Star Wars- Klon Savaşları isimli animasyon serisinde düşündürücü öğeler var. Atak ve başarılı bir askerin DNA’sı kullanılarak bir tür kuluçka fabrikasında “Klon” isimli birbirinin aynısı yüz binlerce asker üretiliyor. Fiziksel olarak tamamen birbirine benzeyen bu askerler kuluçka tüplerinden çıktıktan sonra askeri eğitim alıp savaşa gönderiliyorlar. Animasyon dizisinde birkaç klon askerinin ismi öne çıkıyor. Tipleri aynı olsa da isimleri ve karakterleri farklı olan bu Klon askerlerinden en önde gelenleri Komutan Rex ve Komutan Cody. Animasyon dizisinde savaşan diğer yüzlerce Klonu çoğunlukla isimsiz bir şekilde çarpışırken görüyoruz. Bu iki komutanın ayrılmasının nedeni, yöneticilik becerilerinin ve askeri becerilerinin öne çıkmış olmasıdır. İçinde muhteşem yöneticilik dersleri barındıran Star Wars ve Klon Savaşlarının en ünlü kahramanları ise Jedi (Ceday) Şövalyeleridir. Ellerinde ışın kılıcı olan, uzaktaki cisimleri hareket ettirebilen, zayıf iradeli insanları hipnotize edebilen bu şövalyelerin kanlarındaki midi-chlorian isimli madde seviyesi diğer insanlardan fazladır. Yani doğuştan Jedi şövalyesidir onlar. Eğitimle kazanabileceğiniz bir şey değildir bu. Bir başka bilim kurgu filmi olan Matrix’teki Neo karakteri de seçilmiş kişi olarak dünyayı makinelerin elinden kurtarır.
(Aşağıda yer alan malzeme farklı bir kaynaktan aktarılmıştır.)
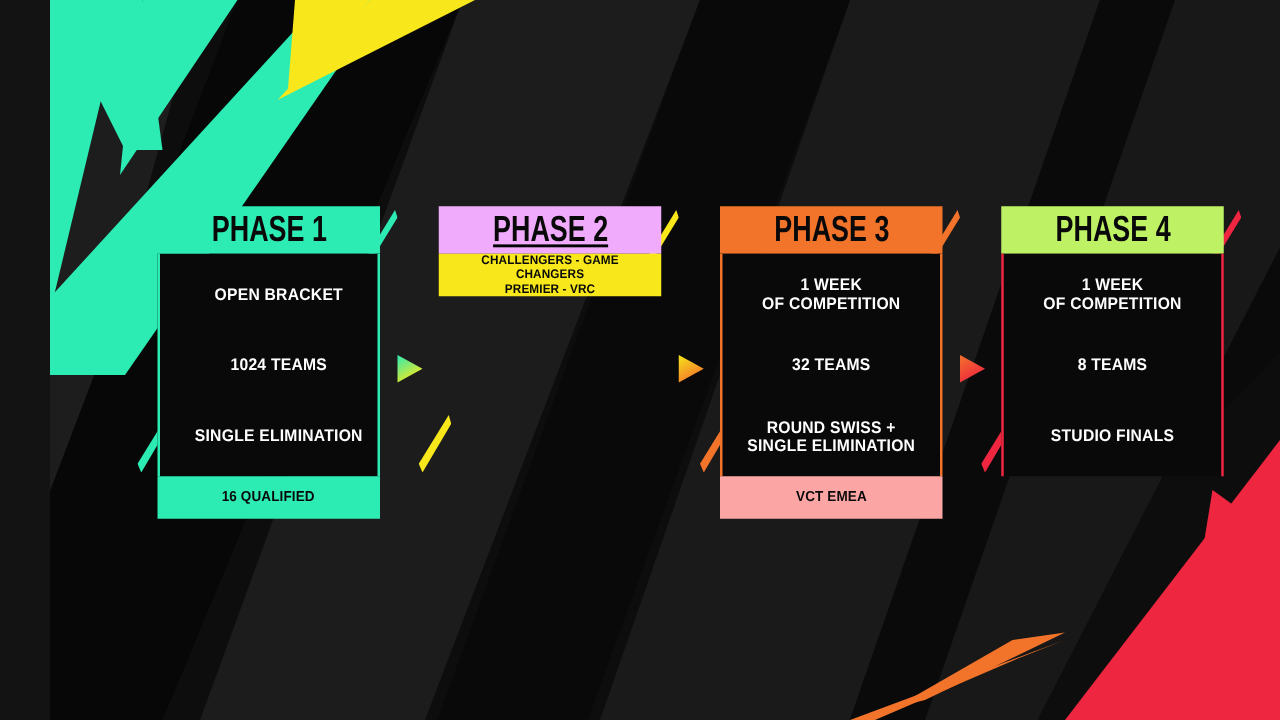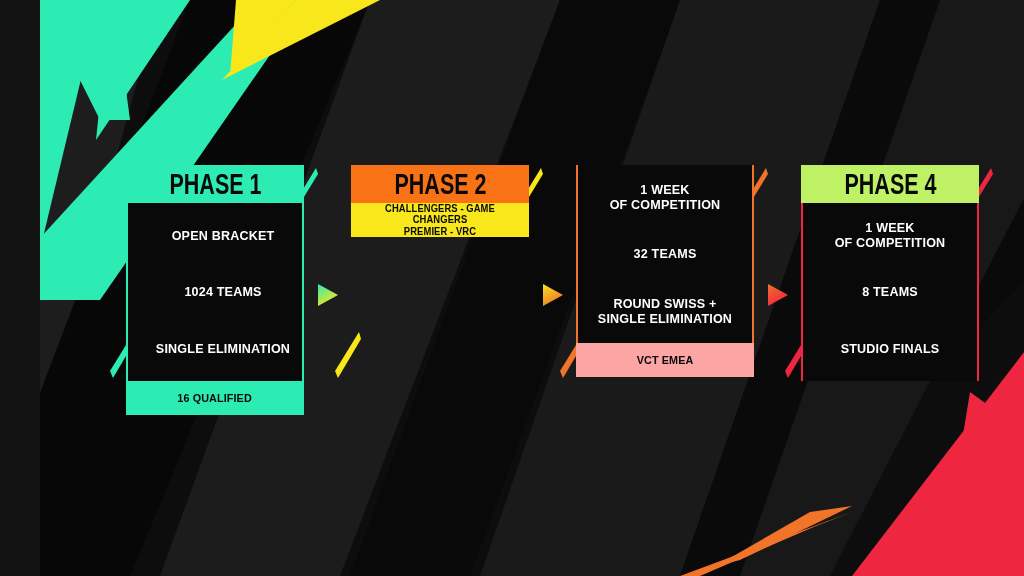"PHASE 2" div.card-head { background: #f97316 -> #f0abfc; text-decoration: none -> underline }
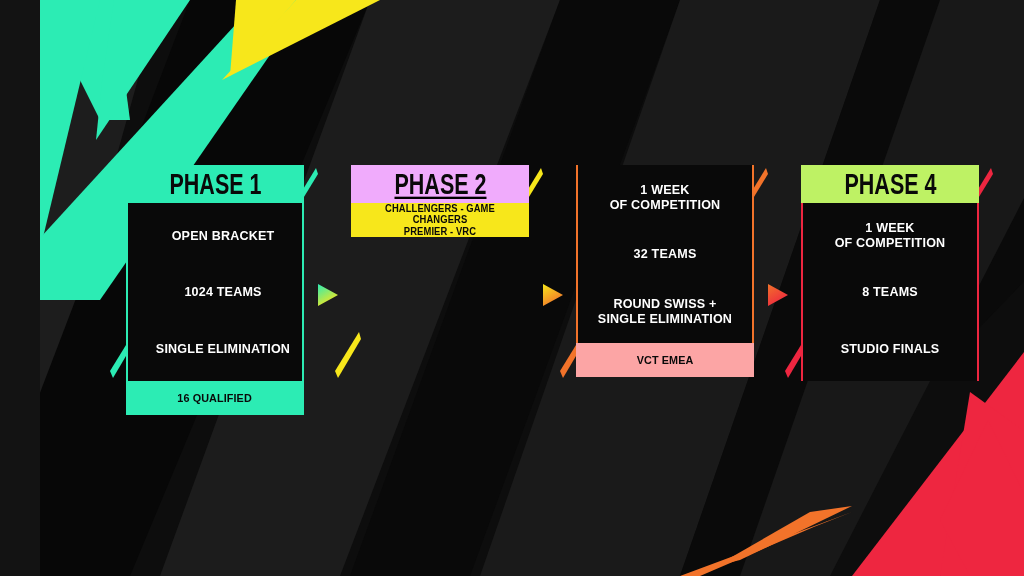"PHASE 3" div.card-head { html: none -> <div> <span>PHASE 3</span> </div> }
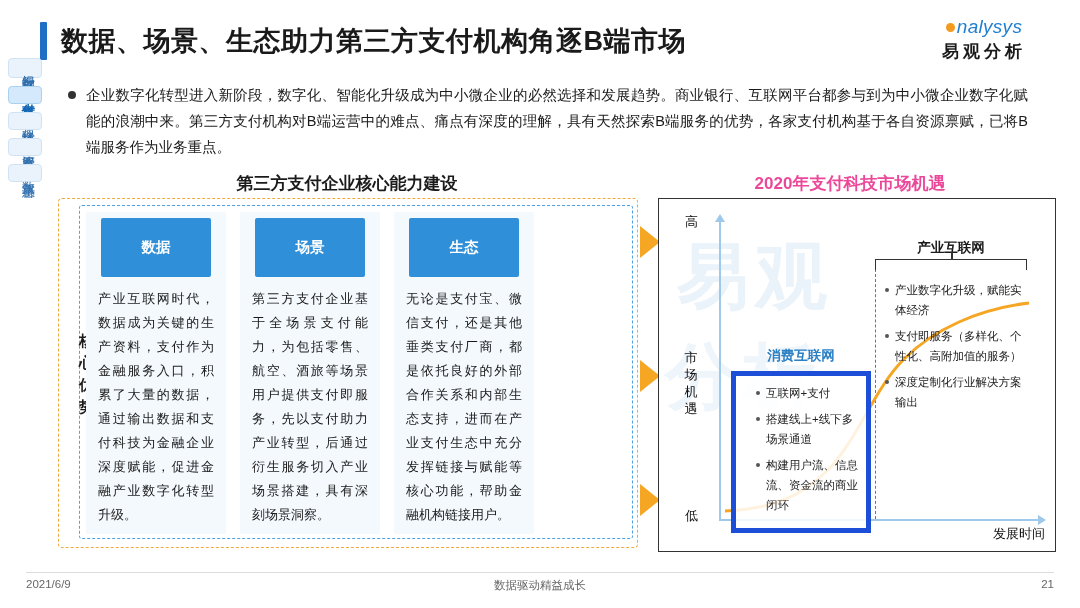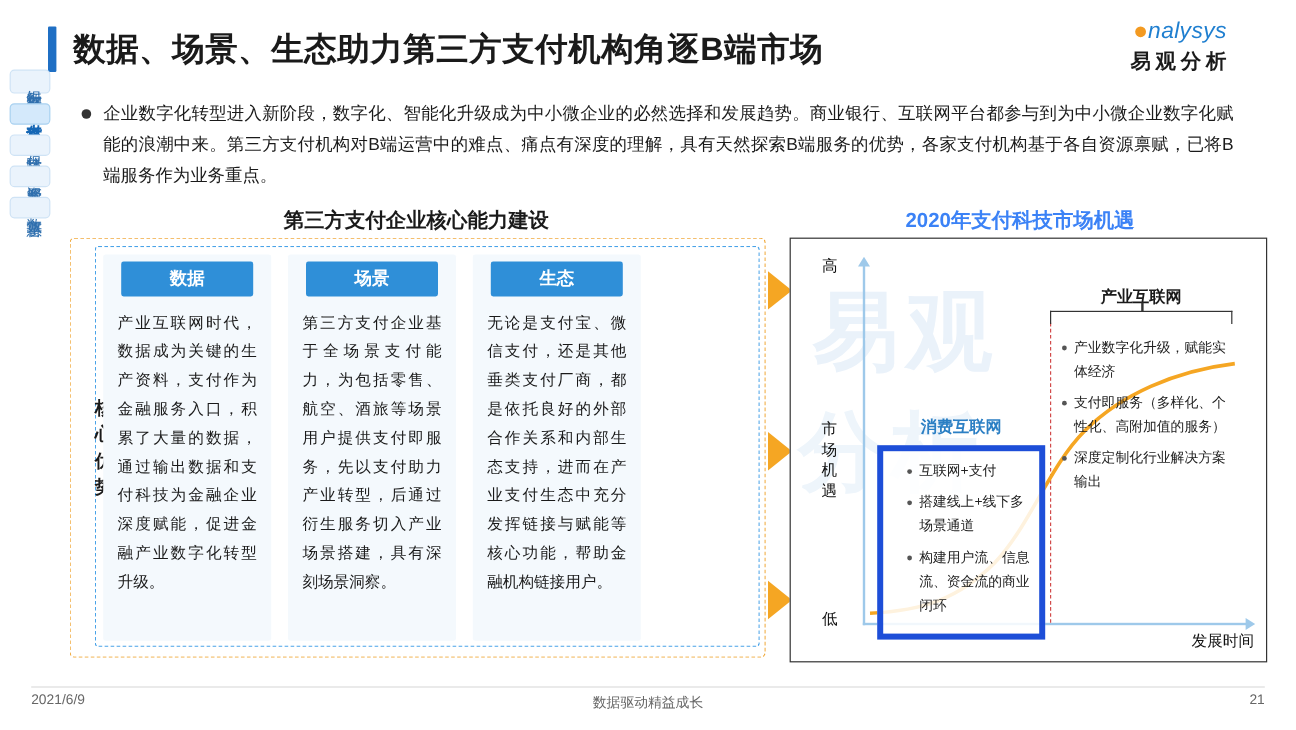"2020年支付科技市场机遇" .sec-title-right { color: #3b82f6 -> #ec4899 }
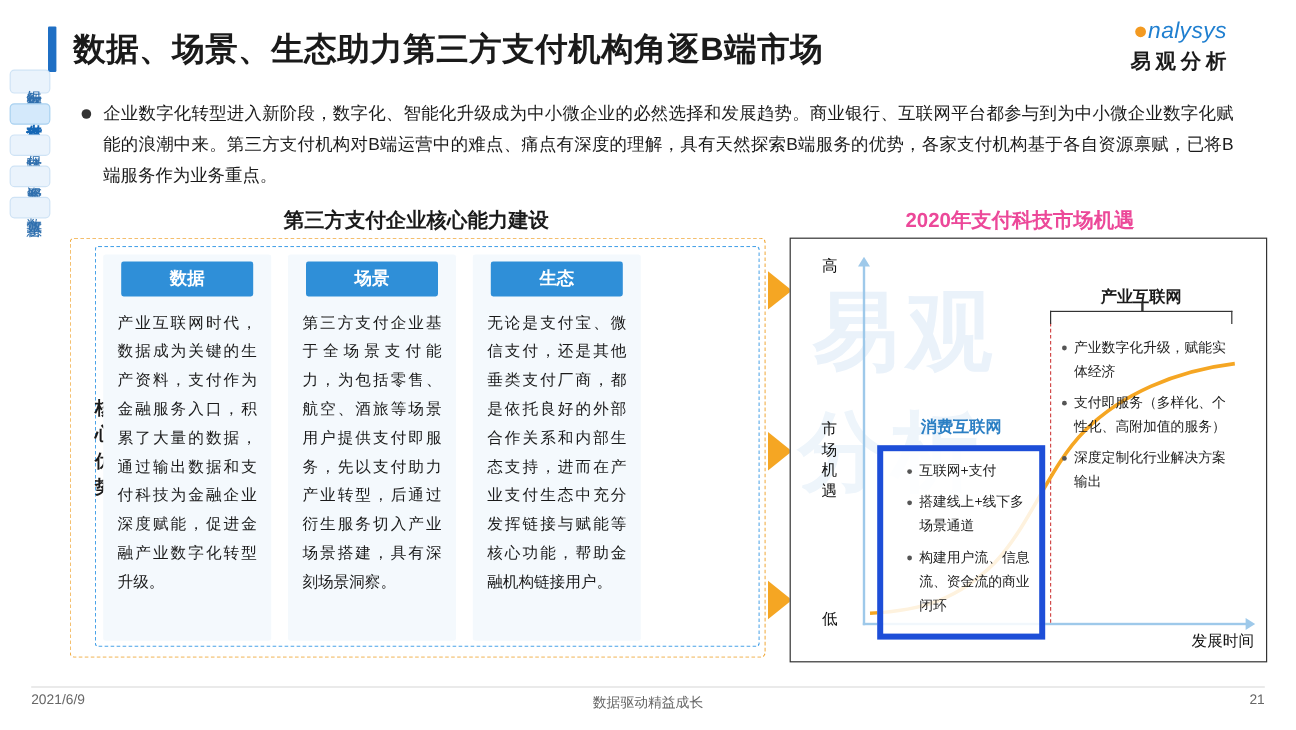"数据" .card-head { padding: 5px 0 -> 20px 0 }
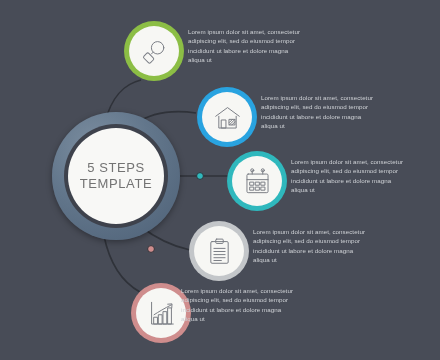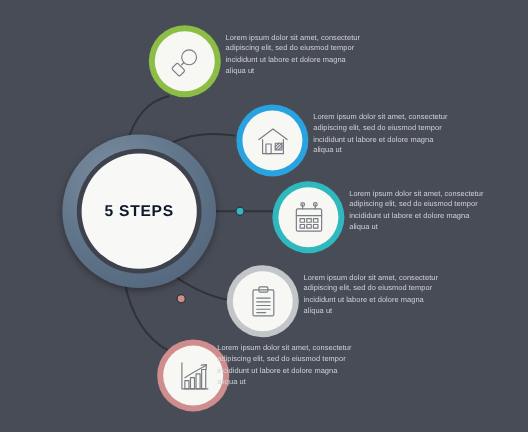"5 STEPS" .hub-l1,.hub-l3 { color: #0f172a -> #737373; font-weight: bold -> normal }
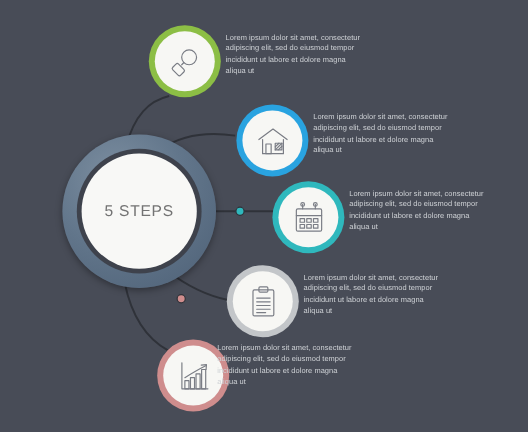"TEMPLATE" div.hub-l3 { html: none -> <div>TEMPLATE</div> }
Düşmanları dahil, herkes Neo’nun seçilmiş kişi olduğuna inanır ve aslında onların bu inancı Neo’yu sonunda başarılı kılar. Çok izlenen başka bir film olan Yüzüklerin Efendisi’nde sihirli yüzüğü taşıyabilen tek kişi yine seçilmiş genç adam Frodo’dur. Frodo dürüstlüğü, iyiliği ve sözünün eri olması yüzünden seçilmiş kişidir. Filmlerde seçilmişlik doğuştan gelen bir özellik olabilir. Dünyada ise insanlar kararlarıyla sıra dışı olurlar. Hem kurgu alanda hem de gerçek yaşamda dünyayı sıra dışı insanlar değiştirir.